Disney+ has shared a great new trailer for 'Get Back', Peter Jackson’s new three-part documentary chronicling the making of The Beatles’ penultimate album, 1970’s 'Let It Be'. Jackson said it is a “story of friends and of individuals. It is the story of human frailties and of a divine partnership. It is a detailed account of the creative process, with the crafting of iconic songs under pressure, set amid the social climate of early 1969. But it’s not nostalgia – it’s raw, honest, and human". The documentary features – for the first time in its entirety – The Beatles’ last live performance as a group, the rooftop concert on London’s Savile Row on January 30th, 1969. It is set to premiere over Thanksgiving weekend (November 25th, 26th, and 27th).

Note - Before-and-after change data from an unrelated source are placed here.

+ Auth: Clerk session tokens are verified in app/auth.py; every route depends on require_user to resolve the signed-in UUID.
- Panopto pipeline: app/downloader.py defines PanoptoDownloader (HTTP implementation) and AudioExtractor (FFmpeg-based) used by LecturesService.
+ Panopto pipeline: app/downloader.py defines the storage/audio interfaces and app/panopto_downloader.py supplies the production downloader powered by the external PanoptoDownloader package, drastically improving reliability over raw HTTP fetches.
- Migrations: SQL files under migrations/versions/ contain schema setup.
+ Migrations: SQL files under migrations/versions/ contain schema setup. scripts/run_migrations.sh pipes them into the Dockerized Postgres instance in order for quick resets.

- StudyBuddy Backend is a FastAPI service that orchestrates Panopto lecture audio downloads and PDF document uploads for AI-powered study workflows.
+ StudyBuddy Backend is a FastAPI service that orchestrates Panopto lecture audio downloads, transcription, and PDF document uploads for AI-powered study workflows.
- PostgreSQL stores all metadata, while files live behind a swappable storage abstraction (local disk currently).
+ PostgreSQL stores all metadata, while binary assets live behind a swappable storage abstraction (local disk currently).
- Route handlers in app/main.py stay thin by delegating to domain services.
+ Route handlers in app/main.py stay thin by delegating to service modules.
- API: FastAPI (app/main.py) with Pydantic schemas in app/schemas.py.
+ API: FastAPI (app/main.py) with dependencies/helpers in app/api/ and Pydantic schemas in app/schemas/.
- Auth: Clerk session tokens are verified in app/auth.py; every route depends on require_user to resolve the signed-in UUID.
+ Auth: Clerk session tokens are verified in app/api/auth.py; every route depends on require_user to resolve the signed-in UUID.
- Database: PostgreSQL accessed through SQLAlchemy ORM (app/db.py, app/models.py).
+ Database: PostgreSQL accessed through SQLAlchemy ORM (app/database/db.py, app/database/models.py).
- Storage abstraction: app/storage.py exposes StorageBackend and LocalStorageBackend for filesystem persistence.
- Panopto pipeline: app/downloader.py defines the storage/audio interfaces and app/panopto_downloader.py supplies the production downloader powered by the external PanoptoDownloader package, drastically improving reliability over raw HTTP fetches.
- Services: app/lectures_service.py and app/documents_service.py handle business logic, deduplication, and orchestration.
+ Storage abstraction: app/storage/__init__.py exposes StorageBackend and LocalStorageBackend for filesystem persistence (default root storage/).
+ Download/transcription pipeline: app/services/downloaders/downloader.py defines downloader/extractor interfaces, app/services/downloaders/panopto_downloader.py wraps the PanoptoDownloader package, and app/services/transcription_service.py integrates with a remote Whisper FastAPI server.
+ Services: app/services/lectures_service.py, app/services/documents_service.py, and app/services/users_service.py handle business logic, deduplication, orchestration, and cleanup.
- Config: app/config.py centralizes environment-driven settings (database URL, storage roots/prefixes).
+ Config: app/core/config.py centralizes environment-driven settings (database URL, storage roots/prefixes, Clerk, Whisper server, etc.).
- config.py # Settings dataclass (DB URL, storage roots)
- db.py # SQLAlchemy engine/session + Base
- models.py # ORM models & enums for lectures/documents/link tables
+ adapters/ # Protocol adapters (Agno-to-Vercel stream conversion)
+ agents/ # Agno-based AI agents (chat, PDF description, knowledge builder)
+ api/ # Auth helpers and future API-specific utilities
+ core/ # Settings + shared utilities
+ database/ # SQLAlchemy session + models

"The projection is sometimes intense, but I feel like people in the public eye and artists in particular are social activists by mistake, because we’re these screens upon which people project everything. They project light, they project what’s wrong, they project what they hate" - Alanis Morissette told Olivia Rodrigo in their Rolling Stone chat. Oliva Rodrigo spoke about her disowning her songs: "I always think that creativity is sometimes really magical and celestial, and if you’re a vessel for an amazing song, that’s awesome, but sometimes it doesn’t have anything to do with you. I try to not attach a lot of ego to it".

Pitchfork is continuing to celebrate its 25th birthday, the latest b-day cake being a selection of favourite albums by some of Pitchfork's own favourite musicians. Some interesting choices: ANOHNI chose 'Buffy Sainte-Marie’s Power in the Blood' ("Buffy is one of the people I am relying on to help me understand how to move forward as an artist and as a human being"), Bun B chose Radiohead’s 'OK Computer' ("when life starts moving too fast, 'OK Computer' is still there to help slow it down for me"), Daniel Kessler from Interpol chose Aphex Twin’s 'Richard D. James Album' ("pushed music to where it had never ventured before"), Thundercat chose Slipknot’s 'Slipknot' ("awesomeness"), Timbaland chose OutKast’s 'SpeakerBoxxx/The Love Below' ("groundbreaking").